Write out word for word each line of the records, beginning at the first and stopping after the line with "- To help you". Leave the pictures out.

──────────────────────────────

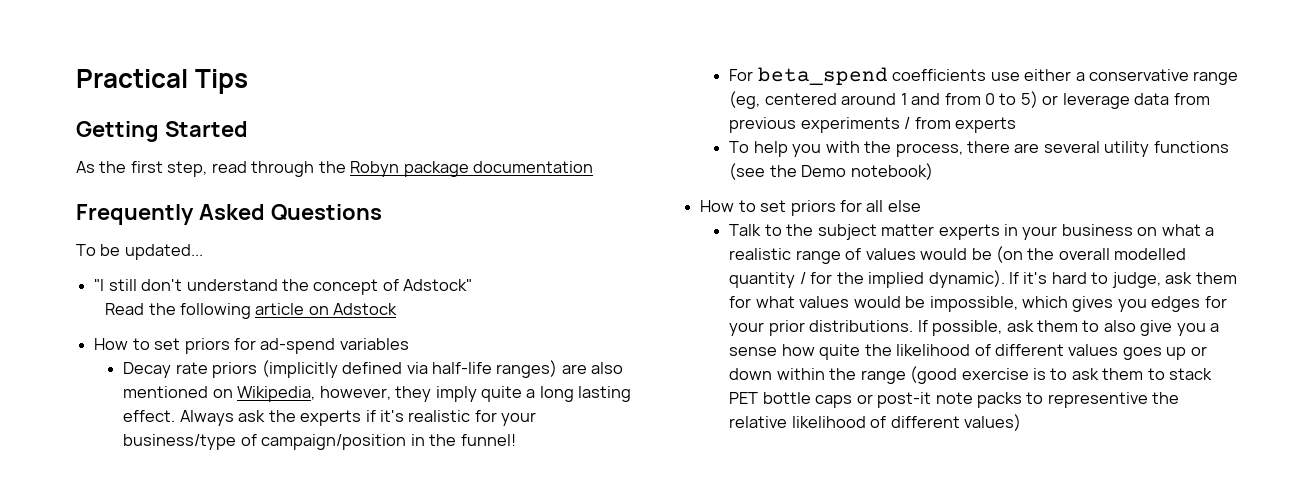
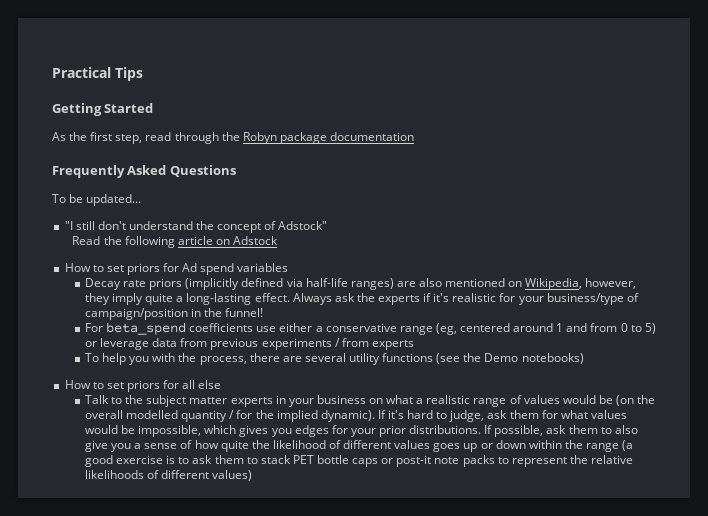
- How to set priors for ad-spend variables
+ How to set priors for Ad spend variables
- Decay rate priors (implicitly defined via half-life ranges) are also mentioned on Wikipedia, however, they imply quite a long lasting effect.
+ Decay rate priors (implicitly defined via half-life ranges) are also mentioned on Wikipedia, however, they imply quite a long-lasting effect.
- To help you with the process, there are several utility functions (see the Demo notebook)
+ To help you with the process, there are several utility functions (see the Demo notebooks)
- If possible, ask them to also give you a sense how quite the likelihood of different values goes up or down within the range (good exercise is to ask them to stack PET bottle caps or post-it note packs to representive the relative likelihood of different values)
+ If possible, ask them to also give you a sense of how quite the likelihood of different values goes up or down within the range (a good exercise is to ask them to stack PET bottle caps or post-it note packs to represent the relative likelihoods of different values)

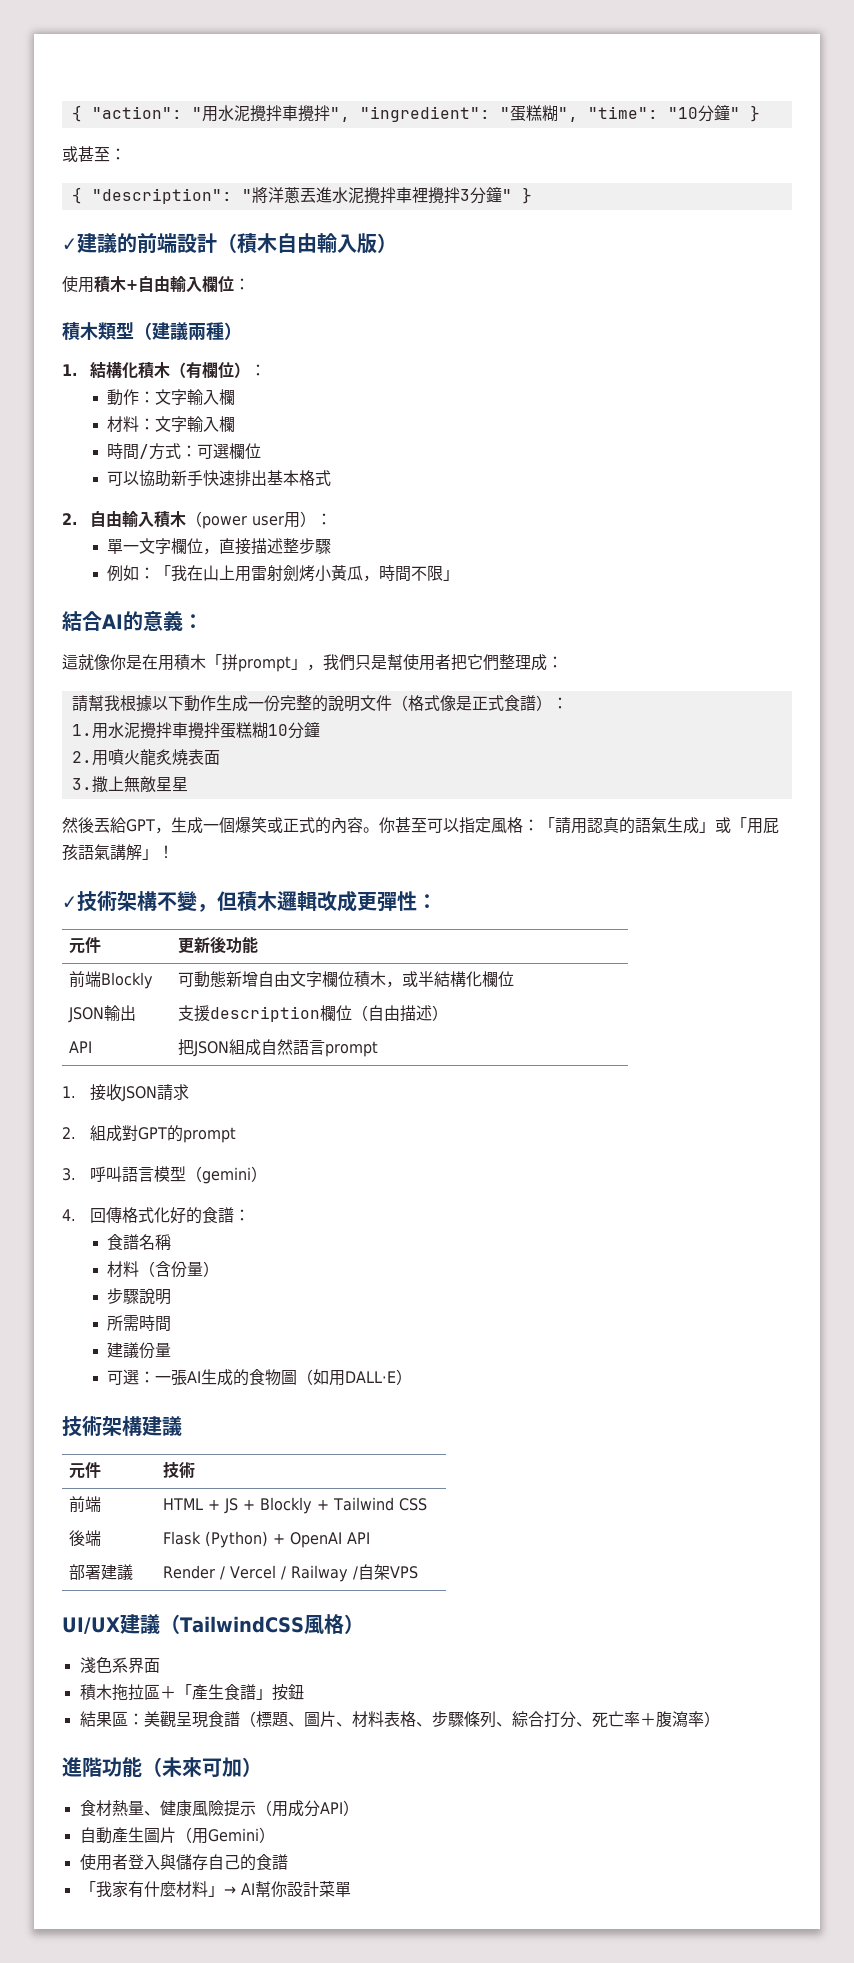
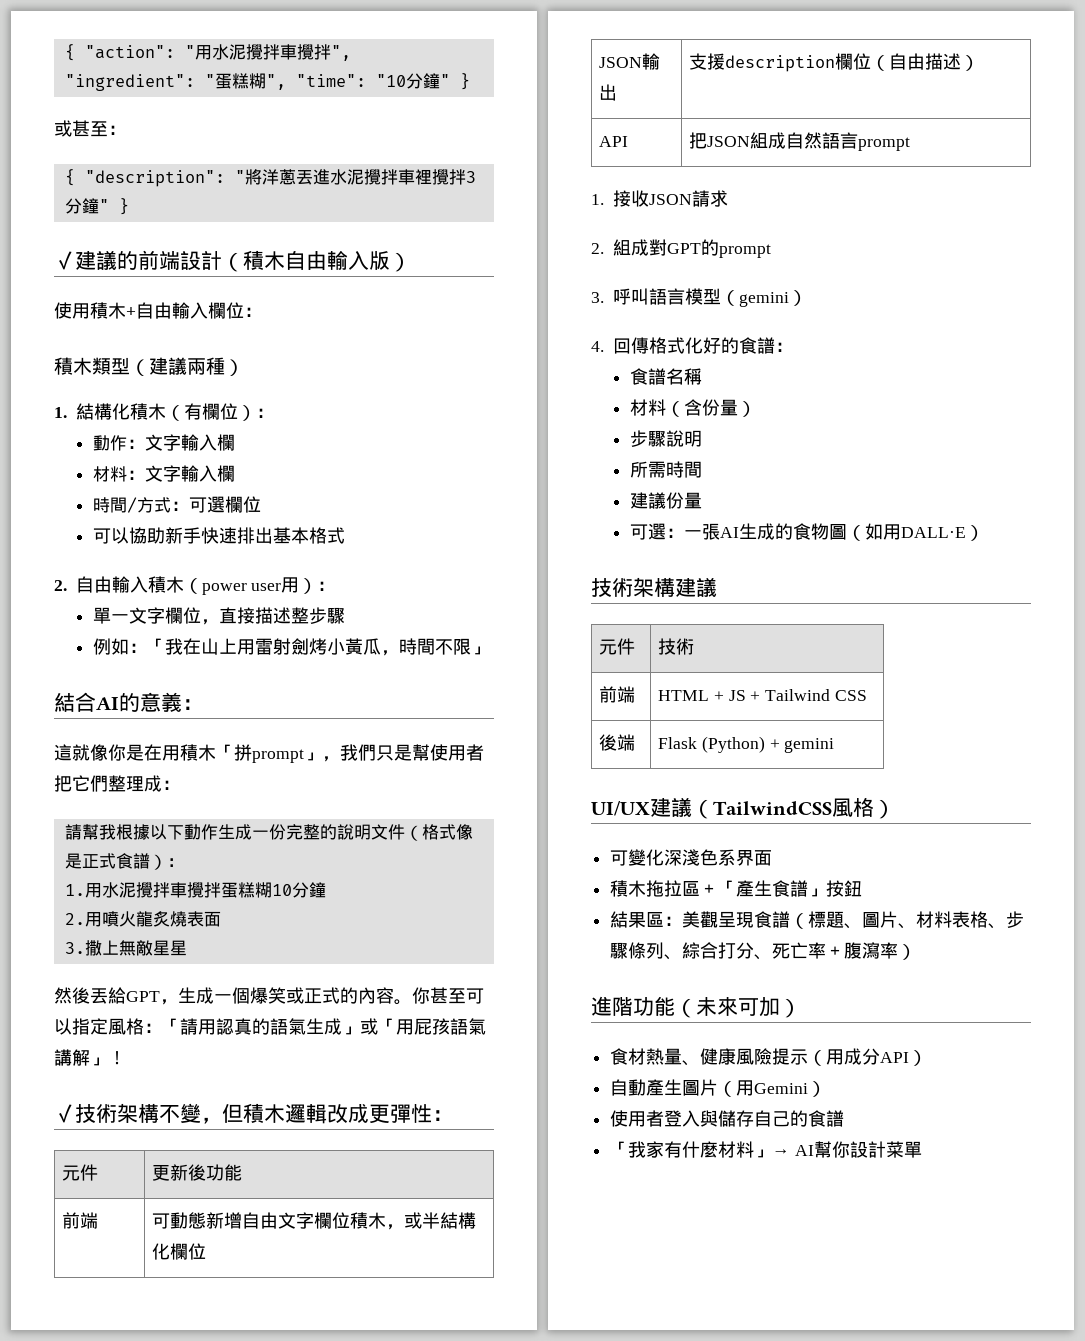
- 前端Blockly | 可動態新增自由文字欄位積木，或半結構化欄位
+ 前端 | 可動態新增自由文字欄位積木，或半結構化欄位
- 前端 | HTML + JS + Blockly + Tailwind CSS
+ 前端 | HTML + JS + Tailwind CSS
- 後端 | Flask (Python) + OpenAI API
- 部署建議 | Render / Vercel / Railway /自架VPS
+ 後端 | Flask (Python) + gemini
- 淺色系界面
+ 可變化深淺色系界面

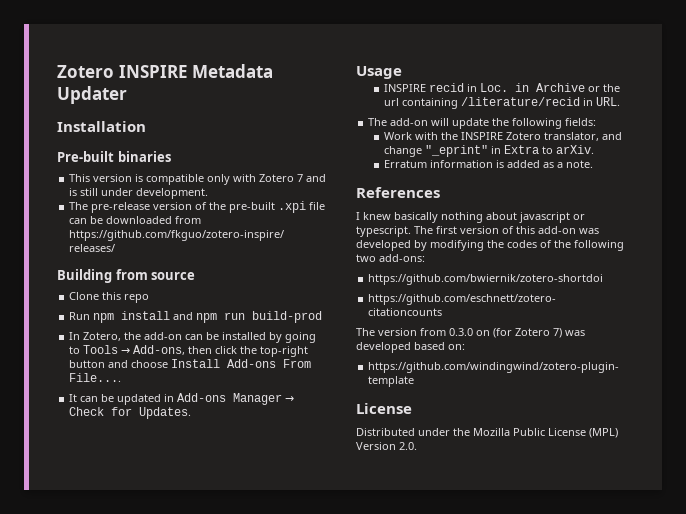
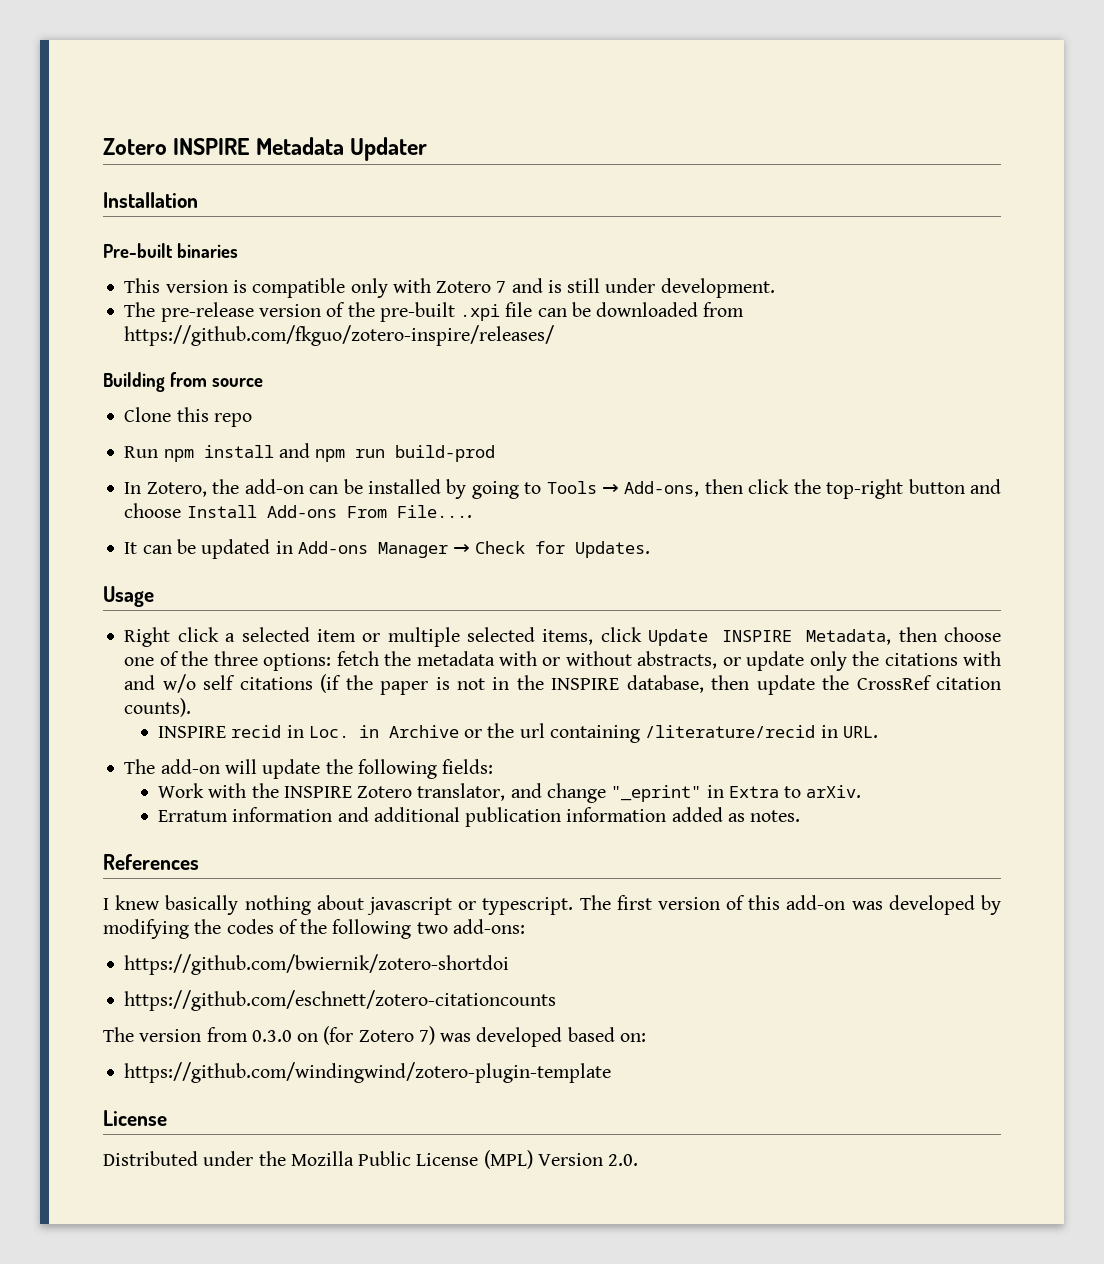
+ Right click a selected item or multiple selected items, click Update INSPIRE Metadata, then choose one of the three options: fetch the metadata with or without abstracts, or update only the citations with and w/o self citations (if the paper is not in the INSPIRE database, then update the CrossRef citation counts).
- Erratum information is added as a note.
+ Erratum information and additional publication information added as notes.

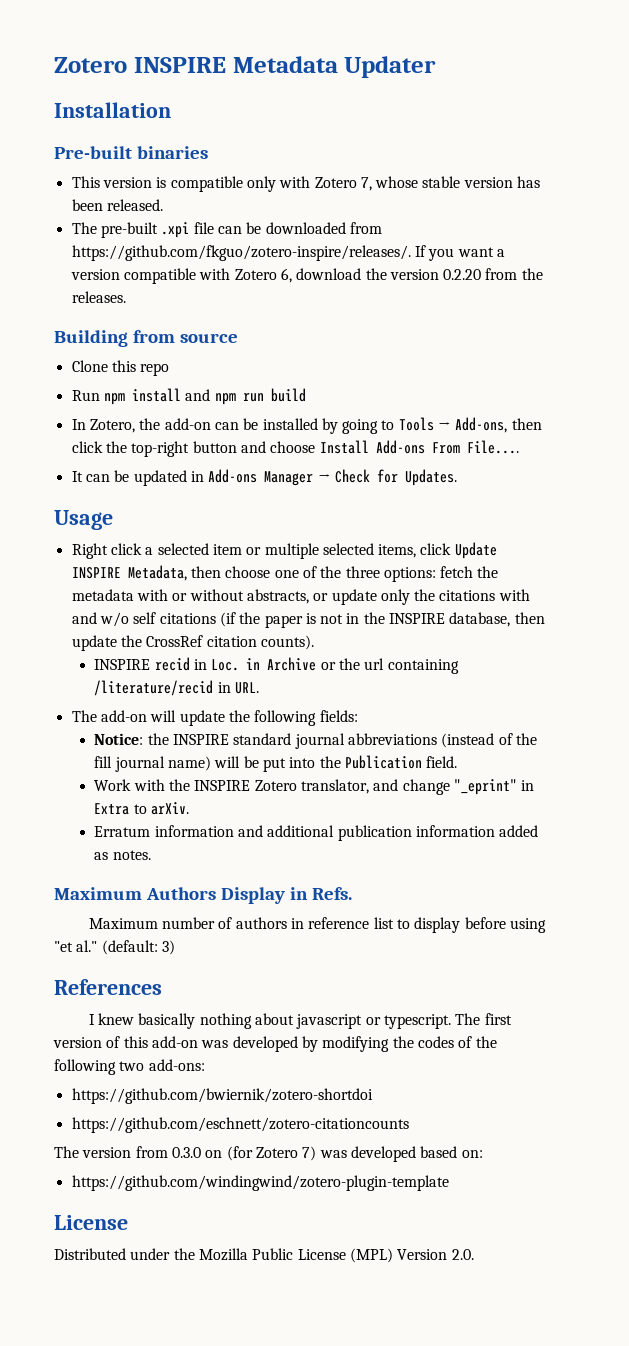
- This version is compatible only with Zotero 7 and is still under development.
- The pre-release version of the pre-built .xpi file can be downloaded from https://github.com/fkguo/zotero-inspire/releases/
+ This version is compatible only with Zotero 7, whose stable version has been released.
+ The pre-built .xpi file can be downloaded from https://github.com/fkguo/zotero-inspire/releases/. If you want a version compatible with Zotero 6, download the version 0.2.20 from the releases.
- Run npm install and npm run build-prod
+ Run npm install and npm run build
+ Notice: the INSPIRE standard journal abbreviations (instead of the fill journal name) will be put into the Publication field.
+ Maximum Authors Display in Refs.
+ Maximum number of authors in reference list to display before using "et al." (default: 3)

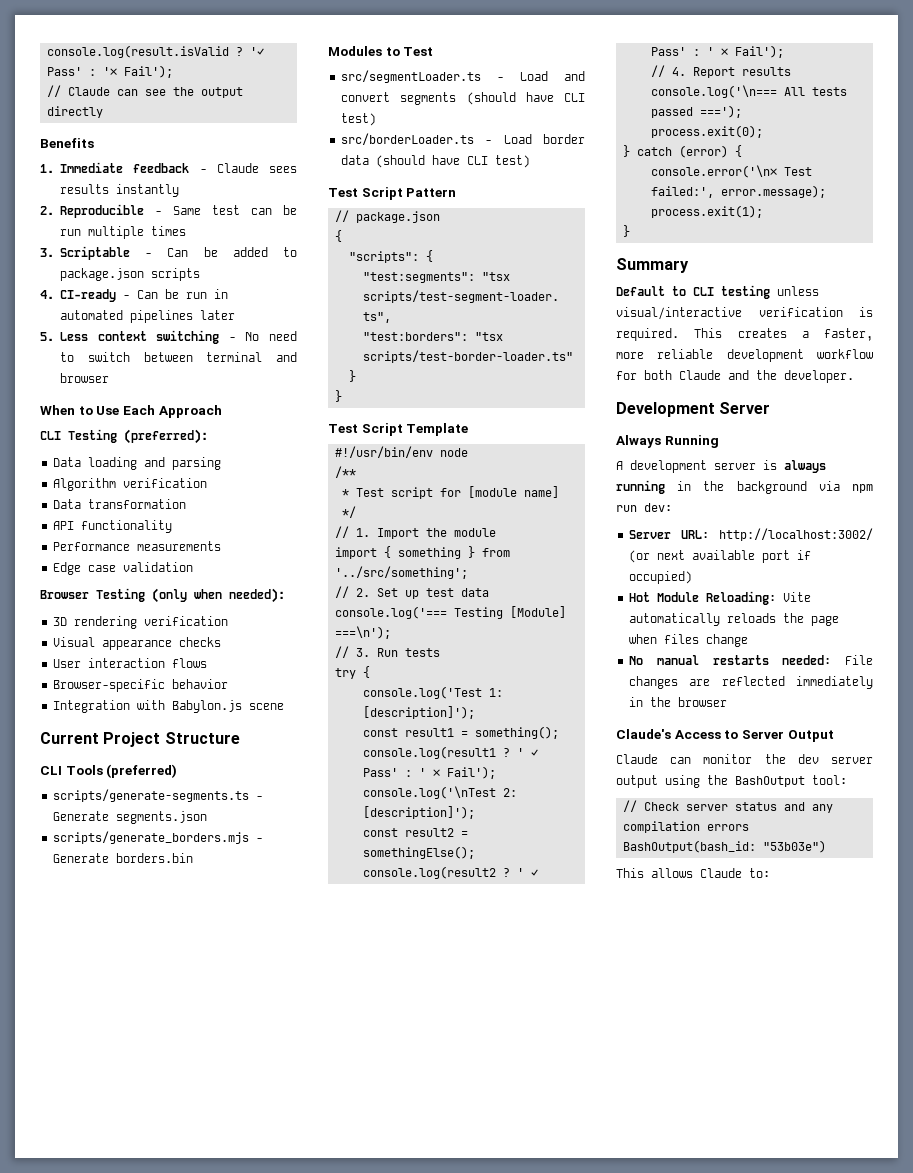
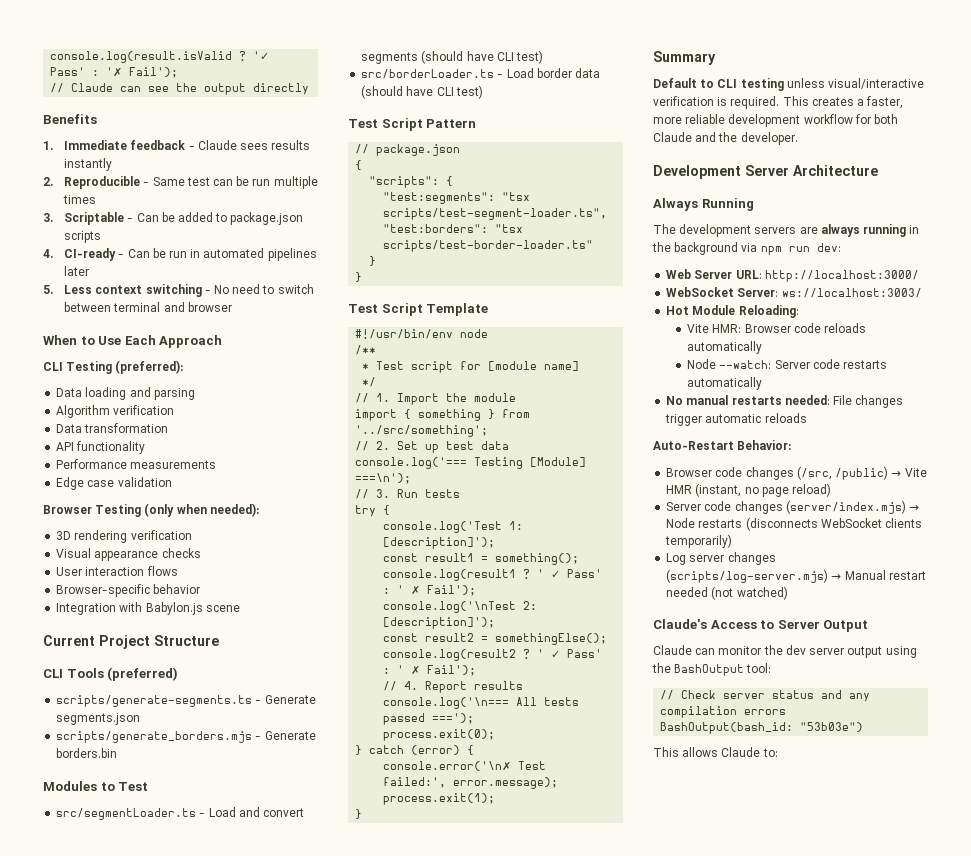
- Development Server
+ Development Server Architecture
- A development server is always running in the background via npm run dev:
+ The development servers are always running in the background via npm run dev:
- Server URL: http://localhost:3002/ (or next available port if occupied)
- Hot Module Reloading: Vite automatically reloads the page when files change
+ Web Server URL: http://localhost:3000/
+ WebSocket Server: ws://localhost:3003/
+ Hot Module Reloading:
+ Vite HMR: Browser code reloads automatically
+ Node --watch: Server code restarts automatically
- No manual restarts needed: File changes are reflected immediately in the browser
+ No manual restarts needed: File changes trigger automatic reloads
+ Auto-Restart Behavior:
+ Browser code changes (/src, /public) → Vite HMR (instant, no page reload)
+ Server code changes (server/index.mjs) → Node restarts (disconnects WebSocket clients temporarily)
+ Log server changes (scripts/log-server.mjs) → Manual restart needed (not watched)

──────────────────────────────

■ **WRITTEN SOLUTION**
- How to set priors for ad-spend variables
+ How to set priors for Ad spend variables
- Decay rate priors (implicitly defined via half-life ranges) are also mentioned on Wikipedia, however, they imply quite a long lasting effect.
+ Decay rate priors (implicitly defined via half-life ranges) are also mentioned on Wikipedia, however, they imply quite a long-lasting effect.
- To help you with the process, there are several utility functions (see the Demo notebook)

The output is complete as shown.